WORK INSTRUCTIONS
Pick every line out of the entries below that has the string "yourself", and copy it.
Segment Start: INFORMATION GIVEN
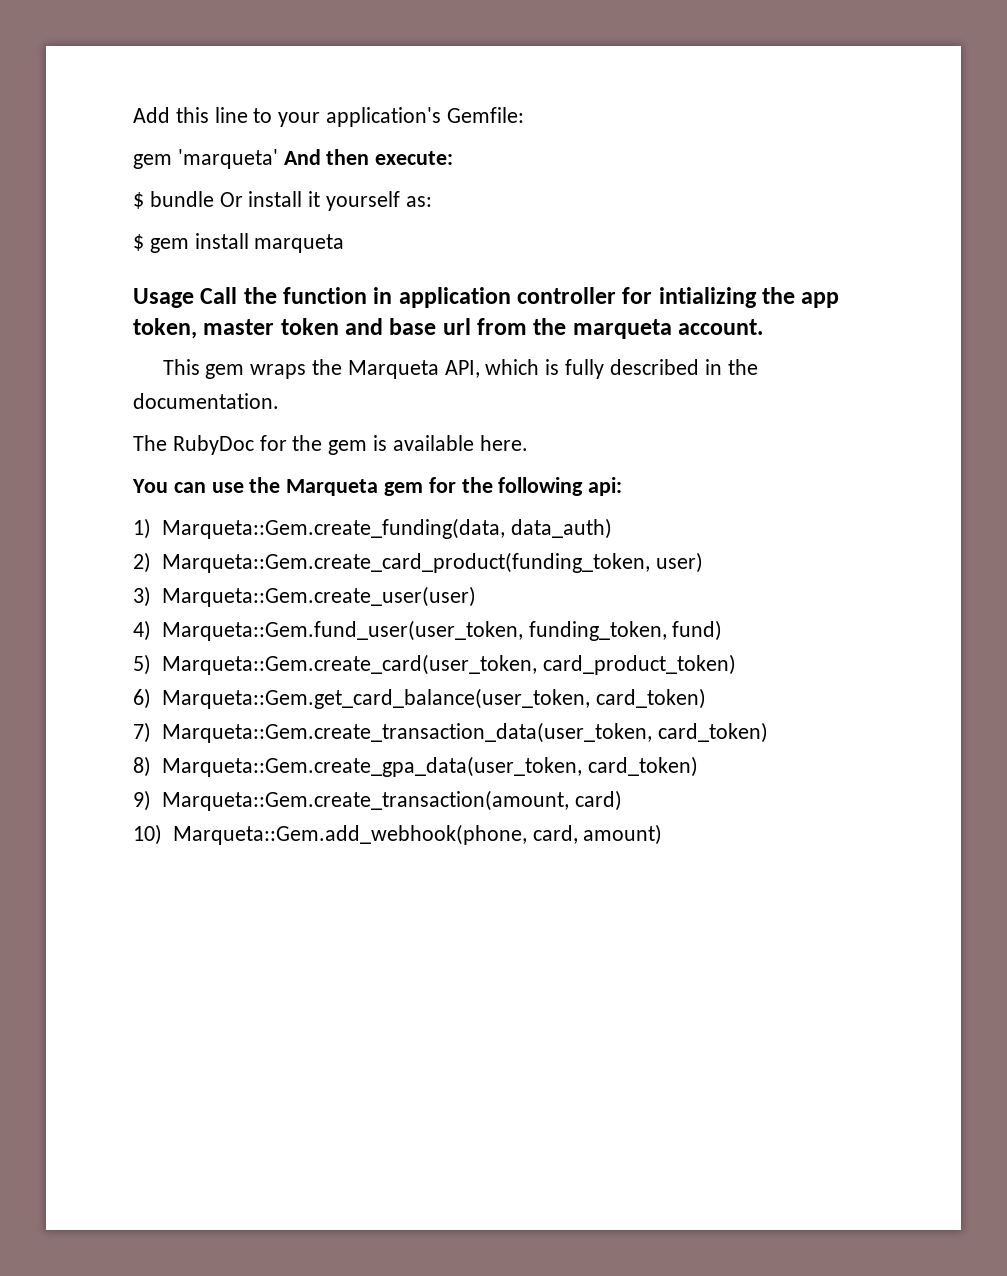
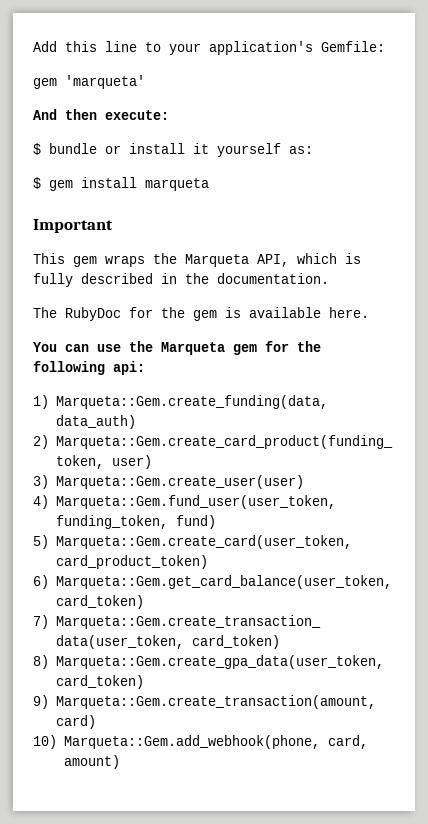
- gem 'marqueta' And then execute:
+ gem 'marqueta'
+ And then execute:
- $ bundle Or install it yourself as:
+ $ bundle or install it yourself as:
- Usage Call the function in application controller for intializing the app token, master token and base url from the marqueta account.
+ Important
Segment End: INFORMATION GIVEN
FINISHED EXERCISE
- $ bundle Or install it yourself as:
+ $ bundle or install it yourself as:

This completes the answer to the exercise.